Suggestions/pointers to the obvious appreciated.

rotblitz · ‎09-17-2018

Does this help? https://support.opendns.com/hc/en-us/articles/227988787

johnny_canuck · ‎09-17-2018

No, since it doesn't apply to Chromebnooks (that I can see). I tried various 'competing' DNS (Level 3, Cloudflare, even good old Google), and they all worked *perfectly* with YouTube. The only one causing the problem is OpenDNS.

rotblitz · ‎09-17-2018

If OpenDNS causes problems, then you have most likely certain domains or categories of domains blocked with your dashboard settings. The other mentioned DNS services cannot be customized this way. Visit https://dashboard.opendns.com/stats/all/blockeddomains to see what related domains are being blocked to unblock or whitelist them.

johnny_canuck · ‎09-17-2018

OK, except that I've never used the 'Dashboard' -- I simply use the DNS addresses for the 'family protection' plan, which is hard-coded at the OpenDNS side of things -- not on my end. And, YoutUbe *used* to work fine, but doesn't at present using OpenDNS -- with absolutely no involvement on my end whatsoever. So, back to OepnDNS.

rotblitz · ‎09-17-2018

"I've never used the 'Dashboard'"

This may well be the problem. You may have inherited the IP address of another OpenDNS user who did not keep his IP address information updated at OpenDNS. So now you're using this user's dashboard settings. The FamilyShield addresses do not prevent this from happening.

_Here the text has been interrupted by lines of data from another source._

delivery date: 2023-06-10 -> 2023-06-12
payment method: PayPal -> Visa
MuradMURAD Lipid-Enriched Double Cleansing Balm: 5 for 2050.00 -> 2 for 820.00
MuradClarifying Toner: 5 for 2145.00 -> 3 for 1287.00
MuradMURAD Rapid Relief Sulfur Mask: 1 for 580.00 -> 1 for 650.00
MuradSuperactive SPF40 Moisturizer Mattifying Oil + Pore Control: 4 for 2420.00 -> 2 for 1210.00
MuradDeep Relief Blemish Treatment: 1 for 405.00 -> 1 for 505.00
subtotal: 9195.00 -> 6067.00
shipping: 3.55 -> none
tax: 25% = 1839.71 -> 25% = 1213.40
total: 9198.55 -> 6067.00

The output of the following diagnostic command can reveal these facts:

nslookup -type=txt debug.opendns.com. 208.67.220.123

If the fields "originid", "actype" and "bundle" are not zero, then you're using another user's dashboard settings. Your best bet is to obtain another IP address from your ISP. Or raise a support ticket with mentioning your current IP address, link "Submit a request" above. Staff will release the IP address from its current registration then.

"So, back to OepnDNS."

Not sure what you're saying here. It didn't come from OpenDNS, so cannot go back. I'm just an OpenDNS user like you.

johnny_canuck · ‎09-17-2018

Well, if the ip has migrated from another OpenDNS user, then (i) why is it that this only affects my Chromebook (and, as it turns out, PS4), and not any other laptop or networked device that are all pulling from the same router, and (ii) the problem doesn't go away if I reset the line (manually, by rebooting the DSL model that bridges to the router, or by getting one of my cronies at Verizon to do a line re-set from 'their end'), said process giving me a new ip, which shoul mitigate the chance that I'm using another user's 'Dashboard settings'.

Frankly, I find the fact that I could 'inherit' something from another user without some sort of authentication a bit frightening at several levels.

rotblitz · ‎09-18-2018

I'm afraid I as user ran out of ideas. Please raise a support ticket, link "Submit a request" above.

If staff find a solution for you, it would be great if you posted it here.